Anyone who knows anything about Haiti today would get down on his knees and pray for the restoration of French rule. And anyone who knows anything about American history will want to maintain public respect for the slave-owning founders of the republic. But, for the sake of argument, let us concede the absurd point and say that the evils of slavery outweigh every other consideration. We are who we are, the heirs of these people, and we can no more safely rip them out of our hearts than we can rip those hearts out of our own bodies. Like Tennyson’s Ulysses, we can say, “I am a part of all that I have met,” and much of our experience of what we have met is given to us in stories and monuments commemorating our past.
Some years ago, while in Belgrade, Srdja Trifkovic and I took a few people to meet the Crown Prince Alexander, pretender to the defunct throne of Serbia, in his palace. Someone in our group was puzzled by the communist monuments that we saw still standing in the palace grounds. Why not remove, he asked, these hated reminders of Tito’s despotism?
No, said Crown Prince Alexander, “You cannot change history.
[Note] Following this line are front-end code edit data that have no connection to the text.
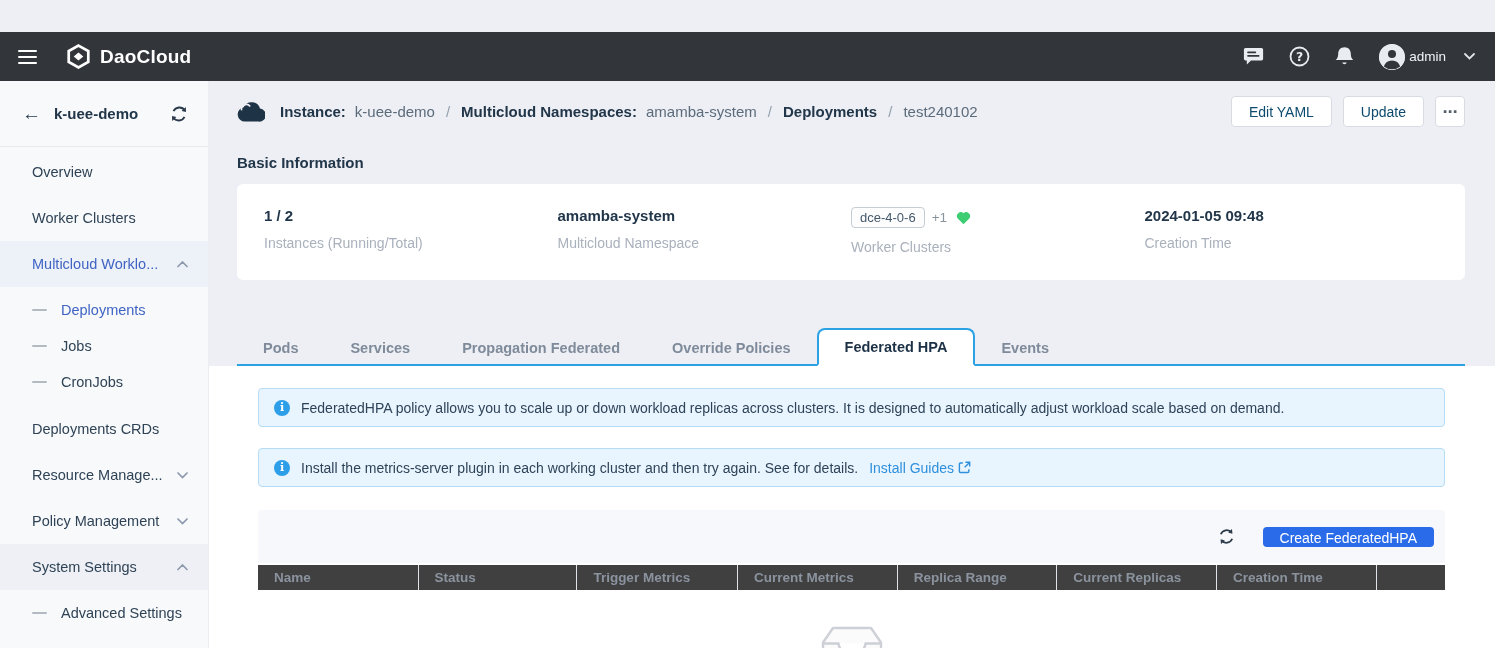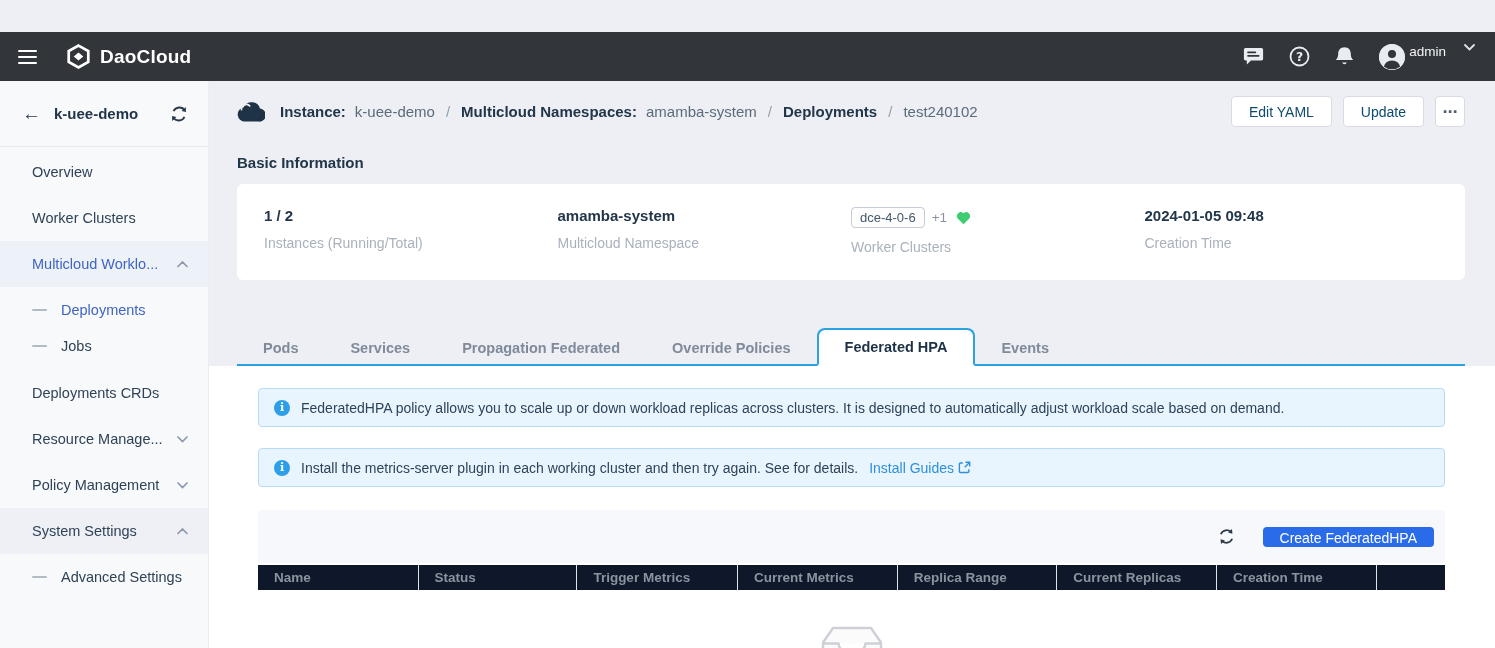"admin" .userwrap { align-items: none -> center }
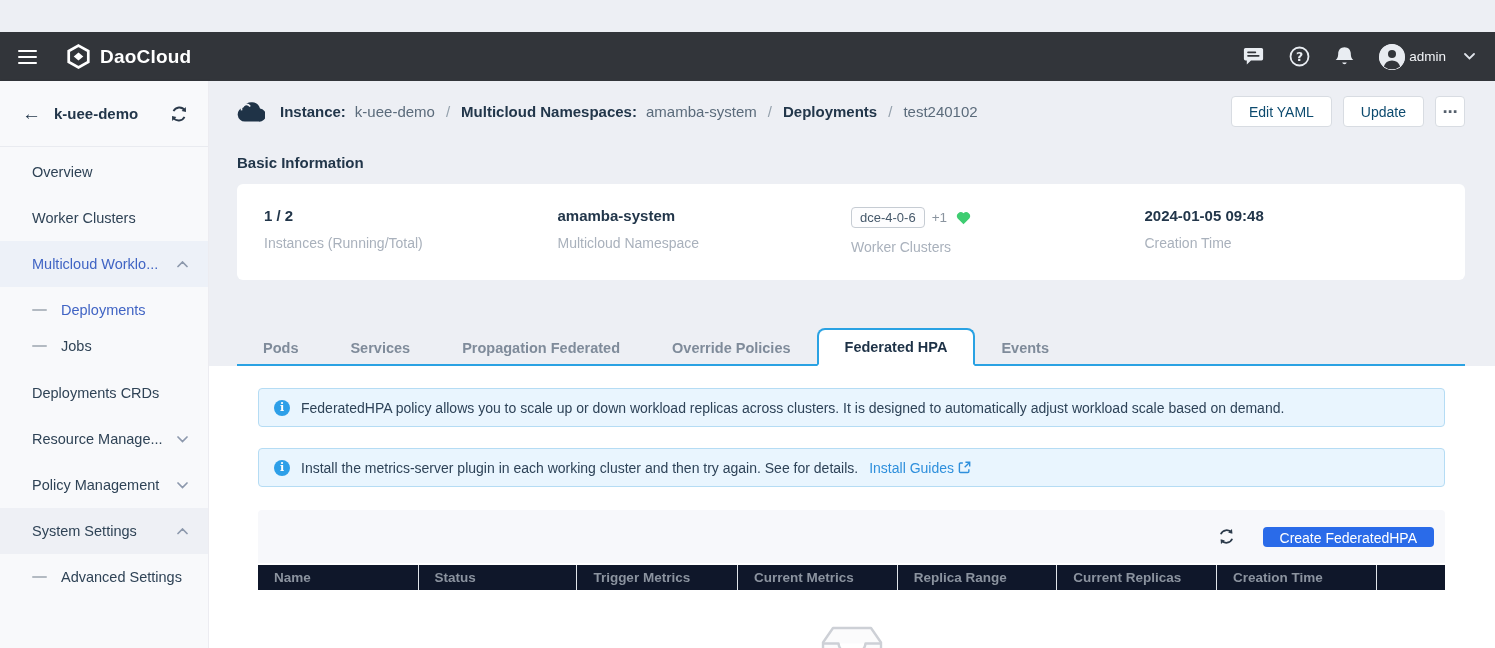"CronJobs" div.nav-sub { html: none -> <div> <span></span> <span>CronJobs</span> </div> }
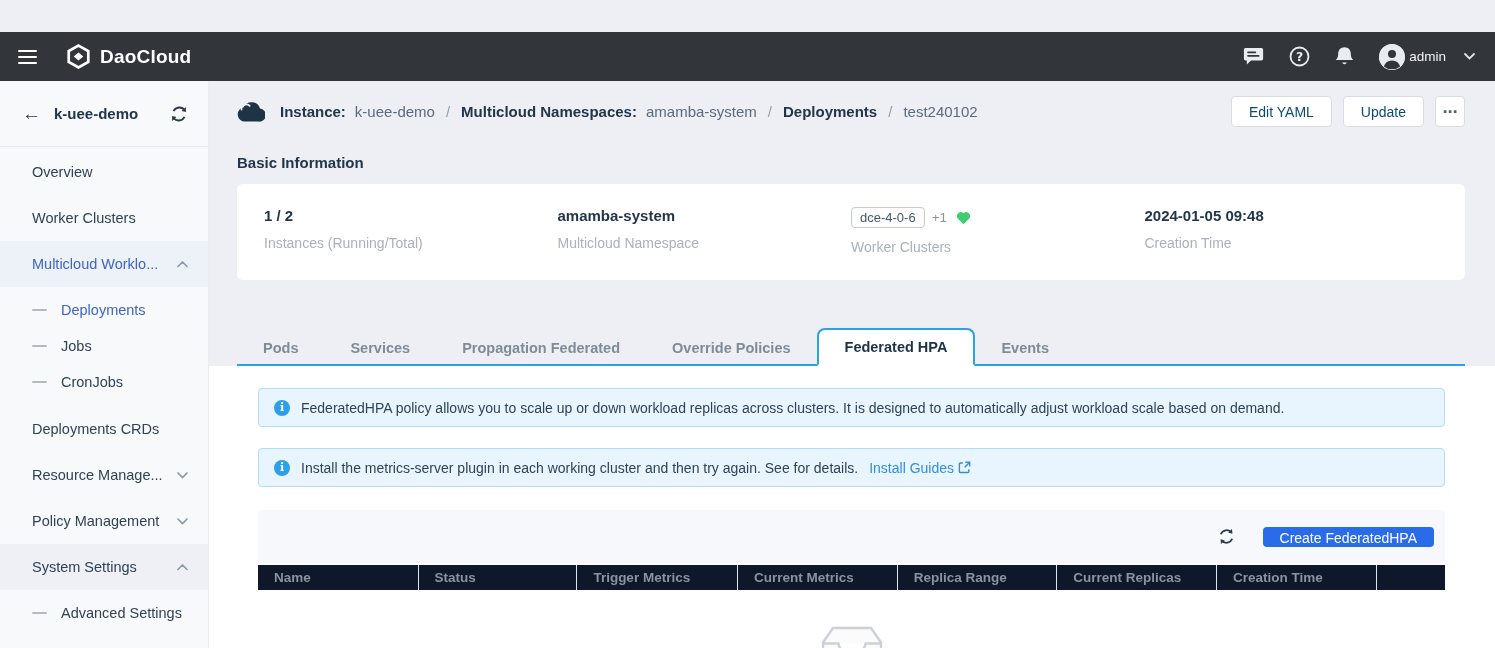"Name" .thead { background: #0f172a -> #404040 }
These things happened, and we cannot pretend they did not.” He said much the same thing several times that afternoon, as we came upon other memorials of that wicked period. Most of us disagreed with him and regarded his remarks as evidence of either timidity or political correctness. But he was wiser than the rest of us.
Sane Christian people do not burn records, disinter heroes, or wreck monuments. Iconoclasm is an expression of hatred and the mark of a deranged revolutionary spirit. The Jacobins not only destroyed and desecrated churches but vandalized the tombs of the French kings, and today, the Taliban and ISIS compete to see who can destroy the most Buddhist, pagan, and Christian monuments. There are Christians, it is true, who have done such evil things: Under Henry VIII the shrine of Thomas à Becket was destroyed, and Switzerland has more than one gaunt hulk of a building that was once a medieval cathedral. But among Christians iconoclastic fury is confined to periods of great strife and civil war. It is Muslims, Jacobins, and communists who are bent on destroying memory and rewriting the past. It should be clear to everyone, North and South, that it is not sensitivity to African-Americans that is at work in the war of cultural genocide being waged against the South. It is a revolutionary rage against all things human.